If your FFT coefficient for a given frequency f is x + i y, you can look at x as the coefficient of a cosine at that frequency, while the y is the coefficient of the sine. If you add these two waves for a particular frequency, you will get a phase-shifted wave at that frequency; the magnitude of this wave is sqrt(x*x + y*y), equal to the magnitude of the complex coefficient.
The Discrete Cosine Transform (DCT) is a relative of the Fourier transform which yields all real coefficients. A two-dimensional DCT is used by many image/video compression algorithms.

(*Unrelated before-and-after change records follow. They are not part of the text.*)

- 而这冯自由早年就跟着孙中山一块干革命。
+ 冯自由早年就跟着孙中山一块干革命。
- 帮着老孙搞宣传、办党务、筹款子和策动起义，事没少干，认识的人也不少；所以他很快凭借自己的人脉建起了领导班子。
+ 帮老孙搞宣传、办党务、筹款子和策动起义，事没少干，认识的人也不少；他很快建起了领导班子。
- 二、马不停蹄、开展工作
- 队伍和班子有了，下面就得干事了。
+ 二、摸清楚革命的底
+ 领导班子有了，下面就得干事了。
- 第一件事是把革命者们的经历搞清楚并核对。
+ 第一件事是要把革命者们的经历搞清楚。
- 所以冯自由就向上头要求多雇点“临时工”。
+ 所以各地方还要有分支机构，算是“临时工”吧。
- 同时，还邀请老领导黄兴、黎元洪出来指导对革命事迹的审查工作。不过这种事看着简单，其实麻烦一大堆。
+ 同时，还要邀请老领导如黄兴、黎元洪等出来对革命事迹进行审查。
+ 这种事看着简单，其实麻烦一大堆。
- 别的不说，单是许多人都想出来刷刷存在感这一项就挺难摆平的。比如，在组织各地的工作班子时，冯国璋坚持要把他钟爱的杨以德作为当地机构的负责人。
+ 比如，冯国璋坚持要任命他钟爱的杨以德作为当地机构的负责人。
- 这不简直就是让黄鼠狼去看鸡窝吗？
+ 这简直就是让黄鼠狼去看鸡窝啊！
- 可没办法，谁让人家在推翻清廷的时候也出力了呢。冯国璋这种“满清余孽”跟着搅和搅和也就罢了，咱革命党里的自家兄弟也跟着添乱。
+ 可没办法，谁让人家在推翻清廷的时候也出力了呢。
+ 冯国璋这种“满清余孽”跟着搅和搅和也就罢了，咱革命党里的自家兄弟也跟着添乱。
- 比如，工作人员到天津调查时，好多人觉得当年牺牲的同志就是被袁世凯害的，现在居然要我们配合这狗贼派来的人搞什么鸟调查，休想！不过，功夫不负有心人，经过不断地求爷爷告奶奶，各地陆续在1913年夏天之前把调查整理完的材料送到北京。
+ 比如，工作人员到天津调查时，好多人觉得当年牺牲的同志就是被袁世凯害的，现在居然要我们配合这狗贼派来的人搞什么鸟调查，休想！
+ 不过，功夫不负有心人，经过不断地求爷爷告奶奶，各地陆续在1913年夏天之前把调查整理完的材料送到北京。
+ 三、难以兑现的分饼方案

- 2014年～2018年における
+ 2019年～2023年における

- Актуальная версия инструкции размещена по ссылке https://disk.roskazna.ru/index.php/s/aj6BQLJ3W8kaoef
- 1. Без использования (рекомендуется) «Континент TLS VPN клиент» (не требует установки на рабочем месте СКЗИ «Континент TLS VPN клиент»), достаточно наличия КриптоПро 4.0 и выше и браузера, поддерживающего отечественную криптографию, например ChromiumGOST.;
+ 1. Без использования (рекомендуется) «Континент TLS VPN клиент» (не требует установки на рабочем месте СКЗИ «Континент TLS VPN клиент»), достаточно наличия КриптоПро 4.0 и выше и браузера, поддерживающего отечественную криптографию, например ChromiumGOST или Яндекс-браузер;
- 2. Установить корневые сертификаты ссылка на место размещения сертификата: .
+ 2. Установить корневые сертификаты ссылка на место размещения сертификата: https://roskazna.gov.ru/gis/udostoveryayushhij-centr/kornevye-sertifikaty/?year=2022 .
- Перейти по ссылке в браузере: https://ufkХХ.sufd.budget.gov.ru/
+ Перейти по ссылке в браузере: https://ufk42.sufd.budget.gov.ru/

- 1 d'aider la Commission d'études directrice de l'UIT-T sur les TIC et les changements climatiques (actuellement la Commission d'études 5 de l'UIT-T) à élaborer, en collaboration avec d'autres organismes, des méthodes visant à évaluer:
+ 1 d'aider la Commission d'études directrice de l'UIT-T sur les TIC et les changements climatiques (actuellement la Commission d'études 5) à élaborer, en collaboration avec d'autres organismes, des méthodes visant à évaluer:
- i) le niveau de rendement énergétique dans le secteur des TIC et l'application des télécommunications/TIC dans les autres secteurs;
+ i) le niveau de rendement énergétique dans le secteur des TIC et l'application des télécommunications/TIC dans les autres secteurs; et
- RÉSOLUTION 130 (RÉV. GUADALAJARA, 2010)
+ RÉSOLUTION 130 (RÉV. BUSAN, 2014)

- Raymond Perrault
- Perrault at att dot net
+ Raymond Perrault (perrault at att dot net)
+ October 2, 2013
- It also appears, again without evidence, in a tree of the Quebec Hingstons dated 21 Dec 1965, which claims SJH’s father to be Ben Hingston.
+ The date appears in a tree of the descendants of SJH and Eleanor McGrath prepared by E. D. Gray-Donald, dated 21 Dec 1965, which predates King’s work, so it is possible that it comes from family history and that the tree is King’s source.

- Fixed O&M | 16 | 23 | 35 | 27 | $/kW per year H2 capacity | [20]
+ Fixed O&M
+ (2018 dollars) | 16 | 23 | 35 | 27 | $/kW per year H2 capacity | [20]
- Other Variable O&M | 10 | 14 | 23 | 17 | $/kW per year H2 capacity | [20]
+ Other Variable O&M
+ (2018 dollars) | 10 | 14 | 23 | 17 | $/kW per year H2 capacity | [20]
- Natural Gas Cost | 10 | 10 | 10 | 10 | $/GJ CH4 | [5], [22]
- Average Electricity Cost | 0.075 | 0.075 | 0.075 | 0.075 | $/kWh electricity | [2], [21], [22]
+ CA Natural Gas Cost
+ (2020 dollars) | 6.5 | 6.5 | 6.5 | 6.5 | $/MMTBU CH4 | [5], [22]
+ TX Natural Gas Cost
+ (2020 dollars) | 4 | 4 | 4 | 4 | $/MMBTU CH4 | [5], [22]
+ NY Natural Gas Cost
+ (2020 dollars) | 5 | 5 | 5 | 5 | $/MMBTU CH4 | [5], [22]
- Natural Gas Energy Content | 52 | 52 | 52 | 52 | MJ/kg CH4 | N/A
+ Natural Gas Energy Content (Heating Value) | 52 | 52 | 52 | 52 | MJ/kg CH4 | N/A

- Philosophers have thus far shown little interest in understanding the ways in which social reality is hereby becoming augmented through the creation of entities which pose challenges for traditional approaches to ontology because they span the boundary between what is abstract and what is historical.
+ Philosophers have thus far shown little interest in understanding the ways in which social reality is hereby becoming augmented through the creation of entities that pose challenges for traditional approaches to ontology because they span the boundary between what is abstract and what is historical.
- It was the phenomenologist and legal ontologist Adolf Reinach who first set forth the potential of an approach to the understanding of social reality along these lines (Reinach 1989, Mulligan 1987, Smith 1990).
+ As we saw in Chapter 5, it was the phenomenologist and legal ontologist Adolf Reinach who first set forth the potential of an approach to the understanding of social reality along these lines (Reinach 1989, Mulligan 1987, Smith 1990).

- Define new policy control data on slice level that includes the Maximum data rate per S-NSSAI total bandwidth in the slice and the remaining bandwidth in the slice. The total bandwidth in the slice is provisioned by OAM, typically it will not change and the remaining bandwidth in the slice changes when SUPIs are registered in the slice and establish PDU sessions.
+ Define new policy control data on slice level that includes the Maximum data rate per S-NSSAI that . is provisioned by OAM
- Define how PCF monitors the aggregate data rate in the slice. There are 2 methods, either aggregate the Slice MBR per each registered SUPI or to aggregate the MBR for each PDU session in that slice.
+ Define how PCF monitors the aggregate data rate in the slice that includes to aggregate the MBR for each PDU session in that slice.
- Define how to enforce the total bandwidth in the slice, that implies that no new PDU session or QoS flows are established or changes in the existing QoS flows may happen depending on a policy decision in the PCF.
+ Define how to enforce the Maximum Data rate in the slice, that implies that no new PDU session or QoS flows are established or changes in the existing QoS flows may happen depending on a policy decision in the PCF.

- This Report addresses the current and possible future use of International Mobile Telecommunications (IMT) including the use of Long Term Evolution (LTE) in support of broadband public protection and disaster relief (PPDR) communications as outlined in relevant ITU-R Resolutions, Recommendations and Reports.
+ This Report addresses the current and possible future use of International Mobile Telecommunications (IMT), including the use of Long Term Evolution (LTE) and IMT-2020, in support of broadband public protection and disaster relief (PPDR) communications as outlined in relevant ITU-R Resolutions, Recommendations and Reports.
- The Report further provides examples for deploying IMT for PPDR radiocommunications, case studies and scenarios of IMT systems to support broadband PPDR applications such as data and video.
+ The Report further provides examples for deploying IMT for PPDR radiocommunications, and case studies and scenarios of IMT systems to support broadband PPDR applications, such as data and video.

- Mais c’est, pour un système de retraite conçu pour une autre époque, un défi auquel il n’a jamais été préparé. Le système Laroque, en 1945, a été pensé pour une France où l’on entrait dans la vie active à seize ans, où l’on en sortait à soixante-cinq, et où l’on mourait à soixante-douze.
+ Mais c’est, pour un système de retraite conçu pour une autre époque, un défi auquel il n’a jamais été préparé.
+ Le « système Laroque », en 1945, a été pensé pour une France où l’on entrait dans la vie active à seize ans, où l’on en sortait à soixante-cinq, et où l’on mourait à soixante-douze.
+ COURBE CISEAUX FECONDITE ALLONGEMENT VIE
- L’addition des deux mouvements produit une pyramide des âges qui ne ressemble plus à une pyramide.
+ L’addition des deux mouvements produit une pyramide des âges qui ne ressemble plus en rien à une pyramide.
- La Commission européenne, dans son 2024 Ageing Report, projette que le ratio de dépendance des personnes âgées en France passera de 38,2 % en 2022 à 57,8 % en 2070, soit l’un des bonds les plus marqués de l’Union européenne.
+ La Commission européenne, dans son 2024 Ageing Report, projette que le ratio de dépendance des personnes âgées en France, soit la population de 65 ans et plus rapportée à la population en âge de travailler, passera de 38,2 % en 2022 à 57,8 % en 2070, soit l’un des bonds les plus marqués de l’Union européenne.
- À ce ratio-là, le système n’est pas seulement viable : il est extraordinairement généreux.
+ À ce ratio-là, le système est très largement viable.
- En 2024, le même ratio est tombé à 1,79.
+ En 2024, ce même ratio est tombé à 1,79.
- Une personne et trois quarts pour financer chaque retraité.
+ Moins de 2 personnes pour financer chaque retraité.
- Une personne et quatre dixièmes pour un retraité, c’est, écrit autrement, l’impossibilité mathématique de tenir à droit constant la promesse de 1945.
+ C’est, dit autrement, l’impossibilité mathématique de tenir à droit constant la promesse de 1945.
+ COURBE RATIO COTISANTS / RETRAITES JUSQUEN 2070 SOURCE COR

The discrete Fourier transform is fundamentally a transformation from a vector of complex numbers in the "time domain" to a vector of complex numbers in the "frequency domain" (I use quotes because if you apply the right scaling factors, the DFT is its own inverse). If your inputs are real, then you can perform two DFTs at once: Take the input vectors x and y and calculate F(x + i y). I forget how you separate the DFT afterwards, but I suspect it's something about symmetry and complex conjugates.
The discrete cosine transform sort-of lets you represent the "frequency domain" with the reals, and is common in lossy compression algorithms (JPEG, MP3). The surprising thing (to me) is that it works even though it appears to discard phase information, but this also seems to make it less useful for most signal processing purposes (I'm not aware of an easy way to do convolution/correlation with a DCT).
I've probably gotten some details wrong ;)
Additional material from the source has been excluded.